1. Olliver, C. L. and Boyd, C. D. (1984). Immunoprecipitation of In Vitro Translation Products with Protein A Bound to Sepharose. In J. M. Walker (eds), Nucleic Acids. Methods in Molecular Biology (pp. 157-160). New Jersey: Humana Press.
2. Thurston, C. F. and Henley, L. F. (1988). Direct Immunoprecipitation of Protein. In J. M. Walker (eds), New Protein Techniques. Methods in Molecular Biology (pp. 149-158). New Jersey: Humana Press.
3. Anderson, N. G. (1998). Co-immunoprecipitation: Identification of Interacting Proteins. In R. A. Clegg (eds), Protein Targeting Protocols.Methods in Molecular Biology (pp. 35-45). New Jersey: Humana Press.

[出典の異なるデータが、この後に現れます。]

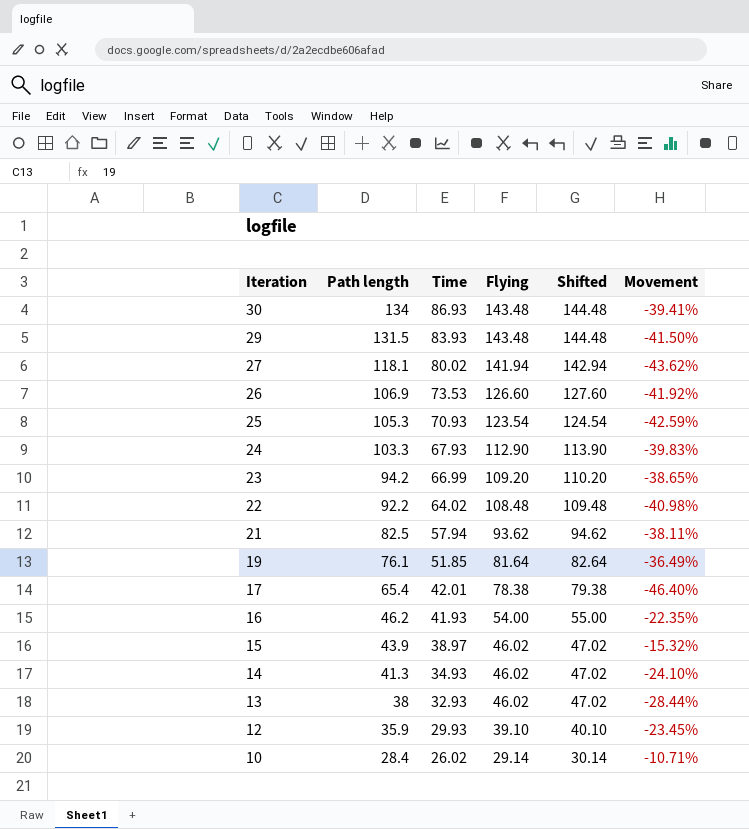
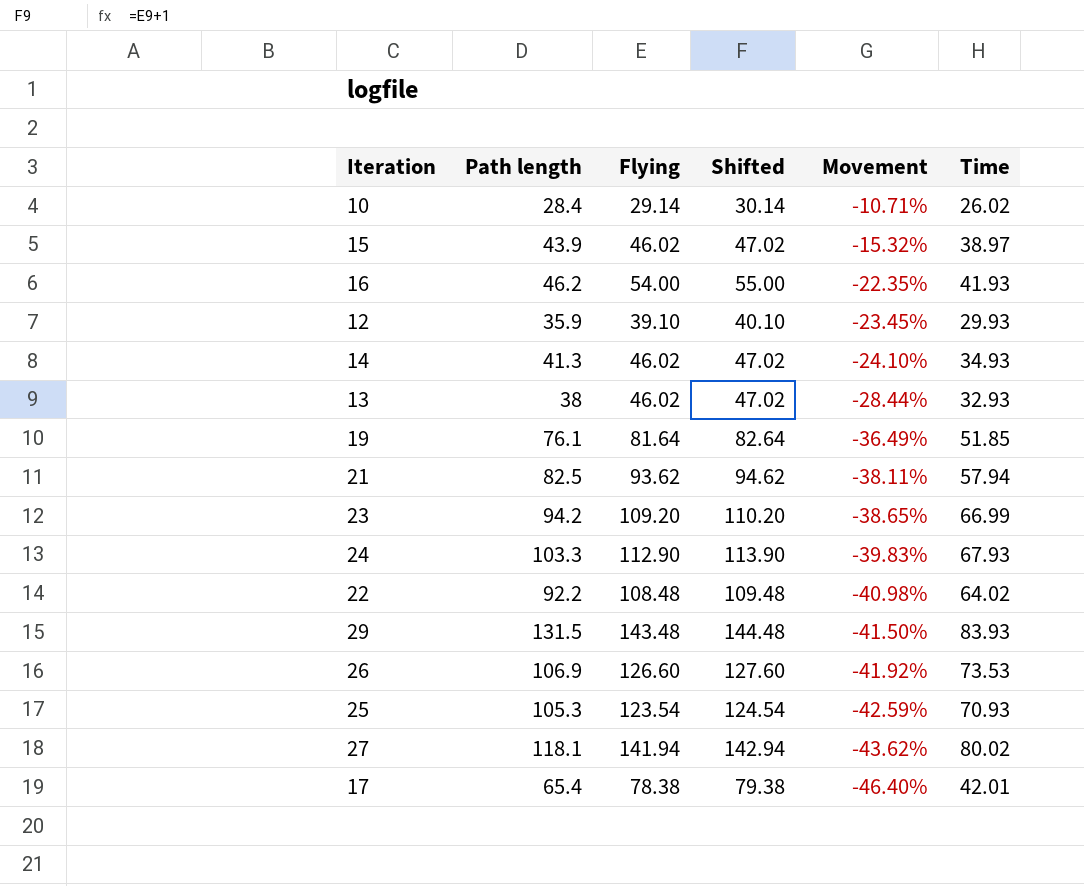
row order: Iteration descending -> Movement descending
column Time | position: 3 -> 6
row 30: 134 | 86.93 | 143.48 | 144.48 | -39.41% -> none

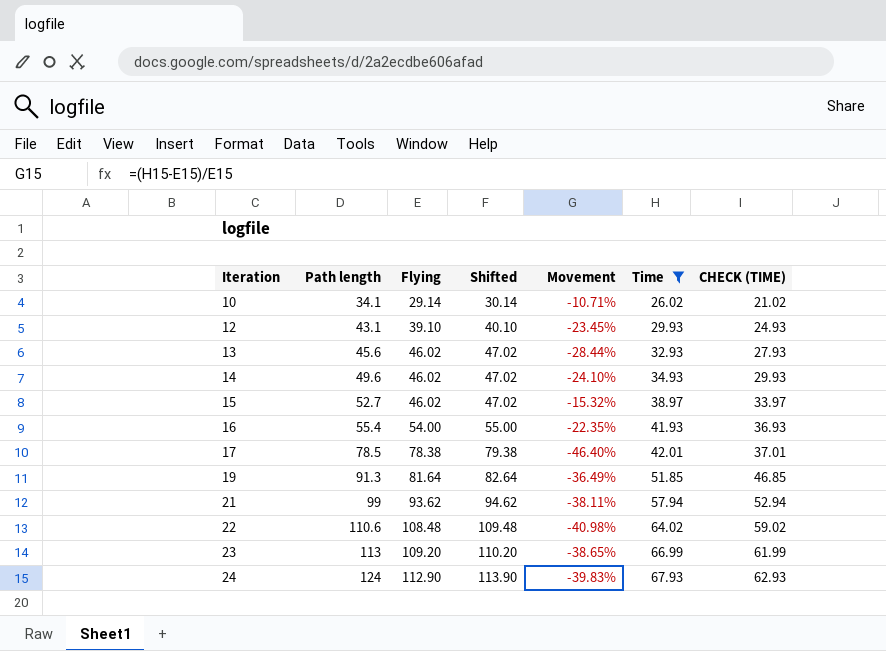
filter: none -> Time <= 67.93
row order: Movement descending -> Iteration ascending
column CHECK (TIME) | formula: none -> [Time] - 5
10 | Path length: 28.4 -> 34.1
12 | Path length: 35.9 -> 43.1
13 | Path length: 38 -> 45.6
14 | Path length: 41.3 -> 49.6
15 | Path length: 43.9 -> 52.7
16 | Path length: 46.2 -> 55.4
17 | Path length: 65.4 -> 78.5
19 | Path length: 76.1 -> 91.3
21 | Path length: 82.5 -> 99
22 | Path length: 92.2 -> 110.6
23 | Path length: 94.2 -> 113
24 | Path length: 103.3 -> 124

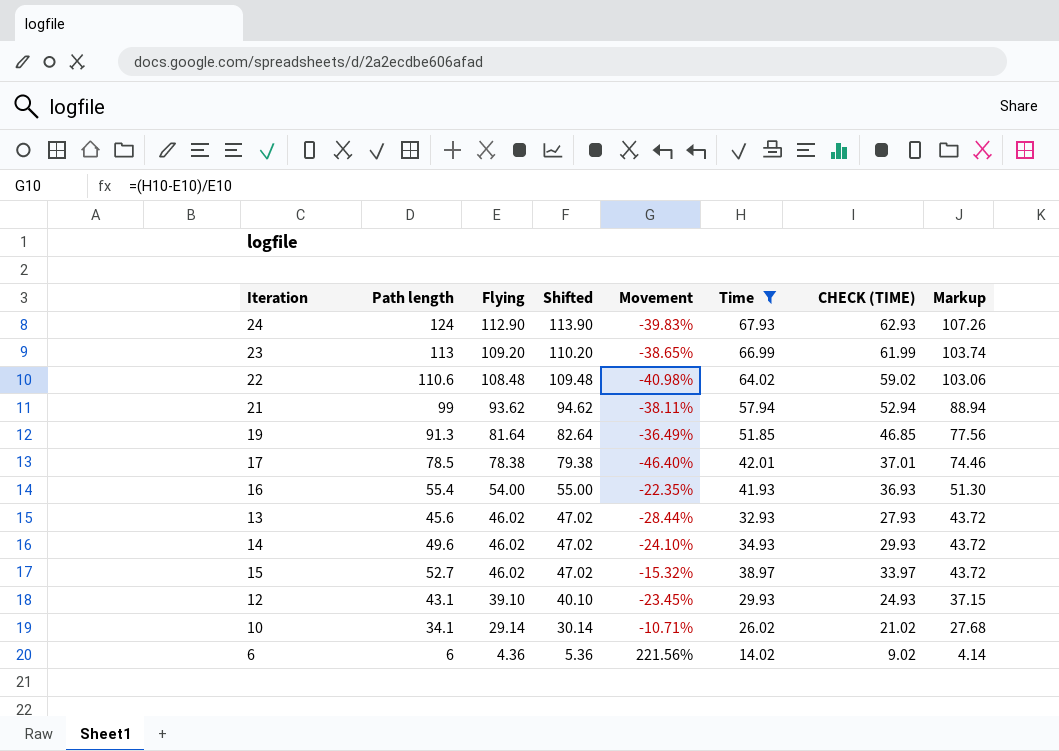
row order: Iteration ascending -> Flying descending
column Markup | formula: none -> [Flying] * 0.95
row 6: none -> 6 | 4.36 | 5.36 | 221.56% | 14.02 | 9.02 | 4.14

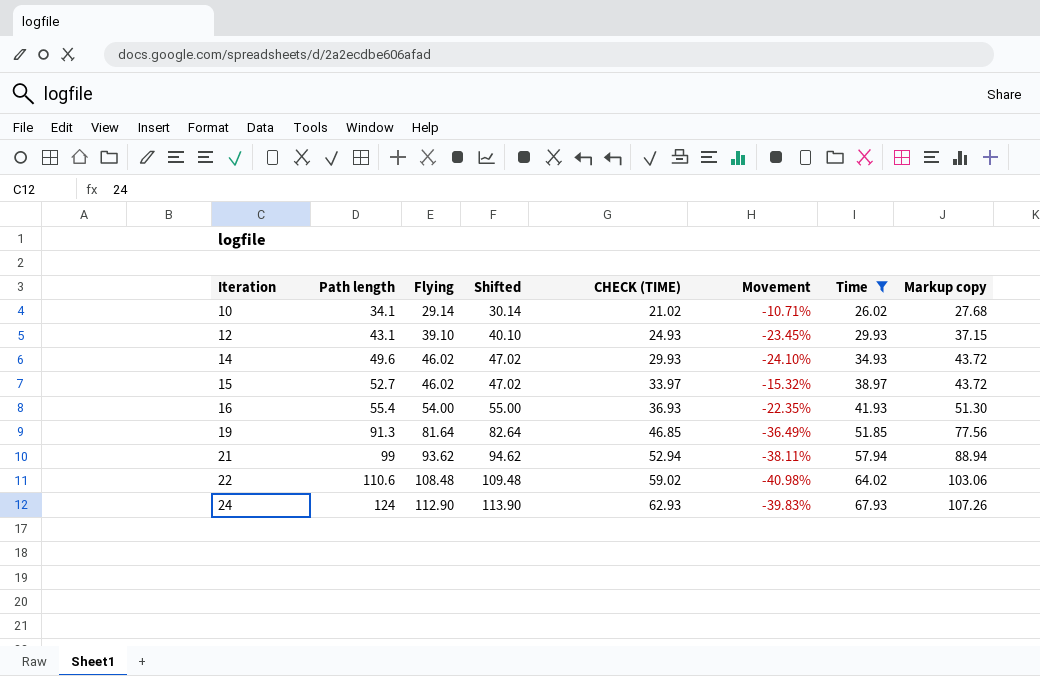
row order: Flying descending -> Iteration ascending
column CHECK (TIME) | position: 7 -> 5
column name: Markup -> Markup copy
row 23: 113 | 109.20 | 110.20 | -38.65% | 66.99 | 61.99 | 103.74 -> none
row 17: 78.5 | 78.38 | 79.38 | -46.40% | 42.01 | 37.01 | 74.46 -> none
row 13: 45.6 | 46.02 | 47.02 | -28.44% | 32.93 | 27.93 | 43.72 -> none
row 6: 6 | 4.36 | 5.36 | 221.56% | 14.02 | 9.02 | 4.14 -> none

4. Jackson, D. I. and Dickson, C. (1999). Protein Techniques: Immunoprecipitation, In Vitro Kinase Assays, and Western Blotting. In P.T. Sharpe and I. Mason (eds), Molecular Embryology. Methods in Molecular Biology (pp. 699-708). New Jersey: Humana Press.

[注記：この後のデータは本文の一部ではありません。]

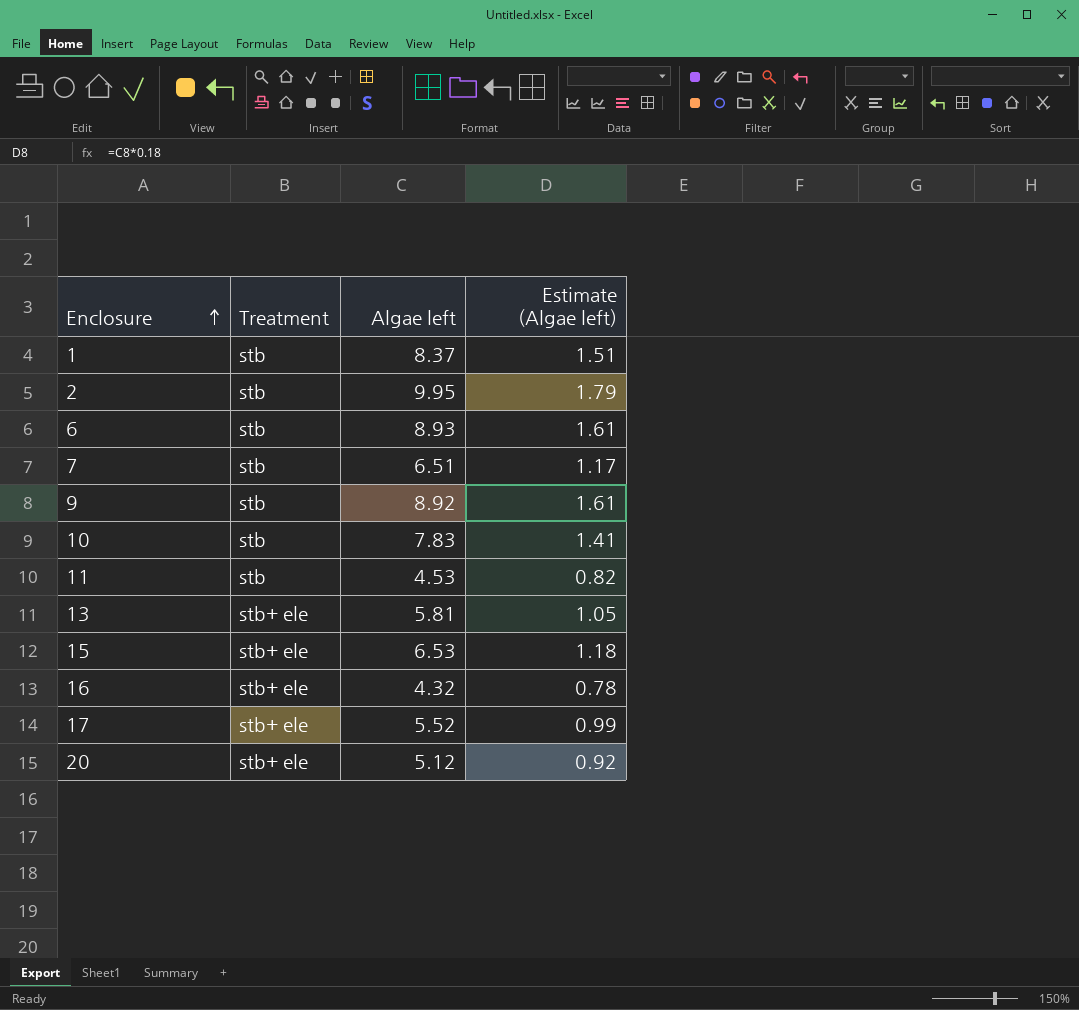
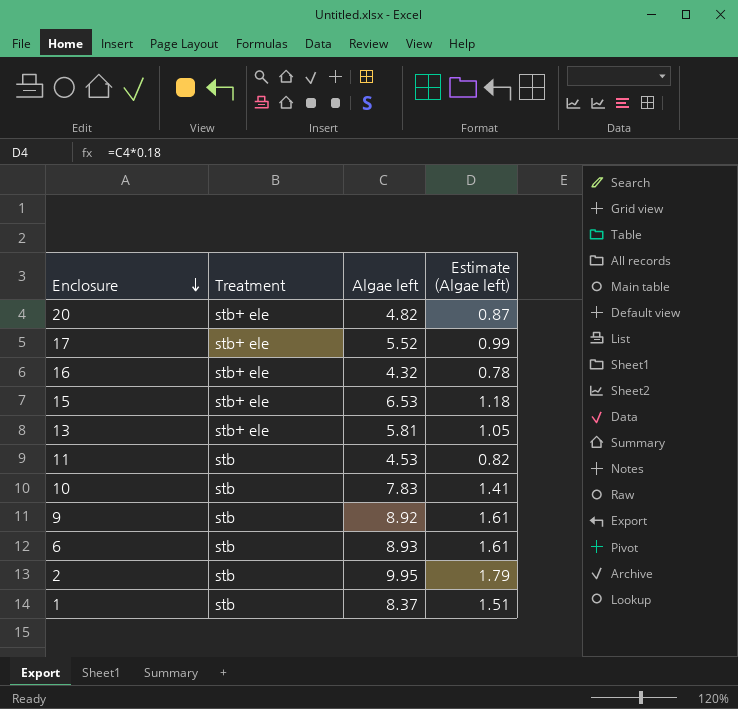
row order: Enclosure ascending -> Enclosure descending
row 7: stb | 6.51 | 1.17 -> none
20 | Algae left: 5.12 -> 4.82
20 | Estimate (Algae left): 0.92 -> 0.87

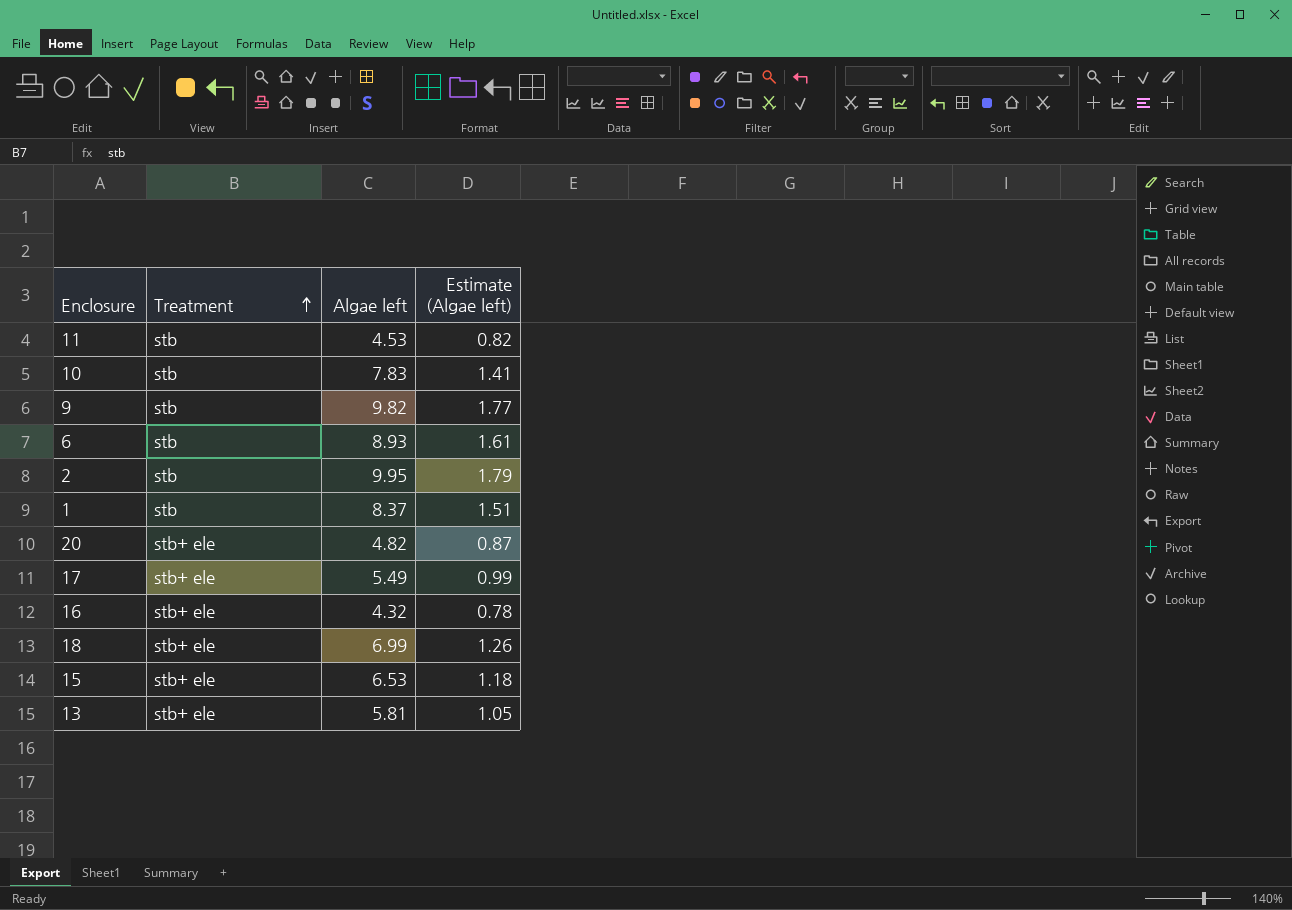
row order: Enclosure descending -> Treatment ascending
9 | Algae left: 8.92 -> 9.82
9 | Estimate (Algae left): 1.61 -> 1.77
17 | Algae left: 5.52 -> 5.49
row 18: none -> stb+ ele | 6.99 | 1.26

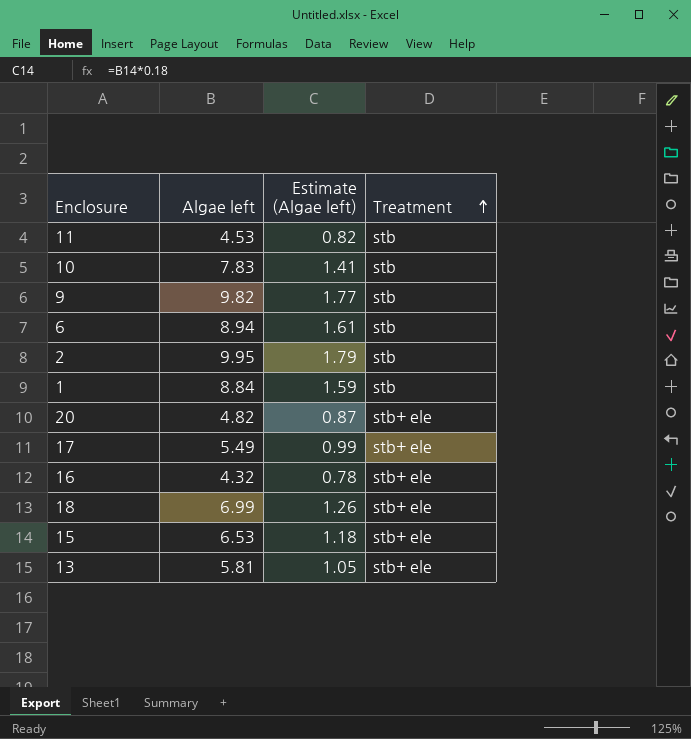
column Treatment | position: 2 -> 4
6 | Algae left: 8.93 -> 8.94
1 | Algae left: 8.37 -> 8.84
1 | Estimate (Algae left): 1.51 -> 1.59

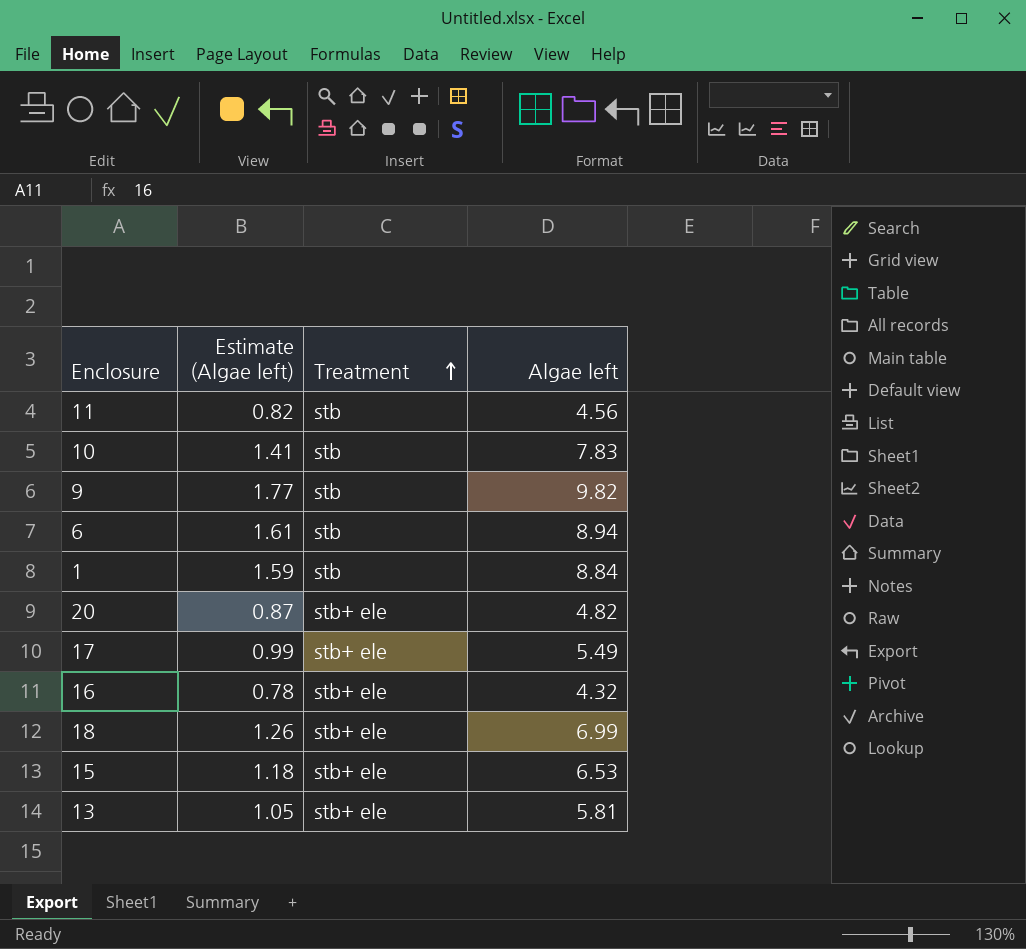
column Algae left | position: 2 -> 4
row 2: 9.95 | 1.79 | stb -> none
11 | Algae left: 4.53 -> 4.56

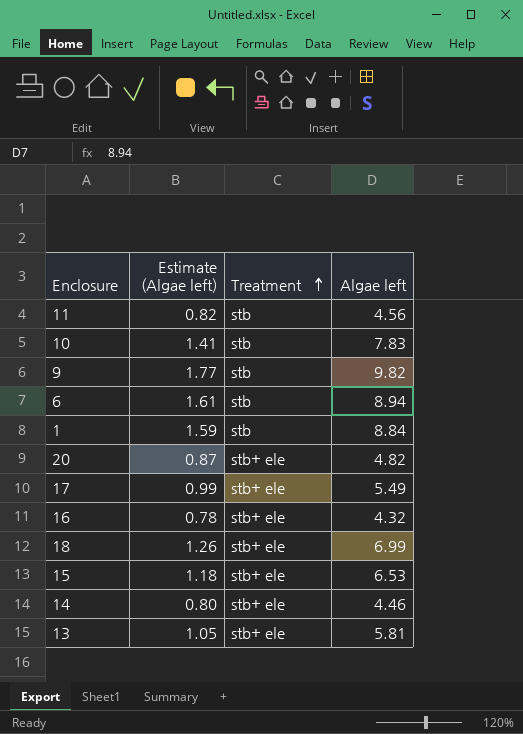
row 14: none -> 0.80 | stb+ ele | 4.46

5. Trieu, E. P. and Targoff, I. N. (2015). Immunoprecipitation: Western Blot for Proteins of Low Abundance. In B. Kurien and R. Scofield (eds), Western Blotting. Methods in Molecular Biology (pp. 327-342). New York, NY: Humana Press.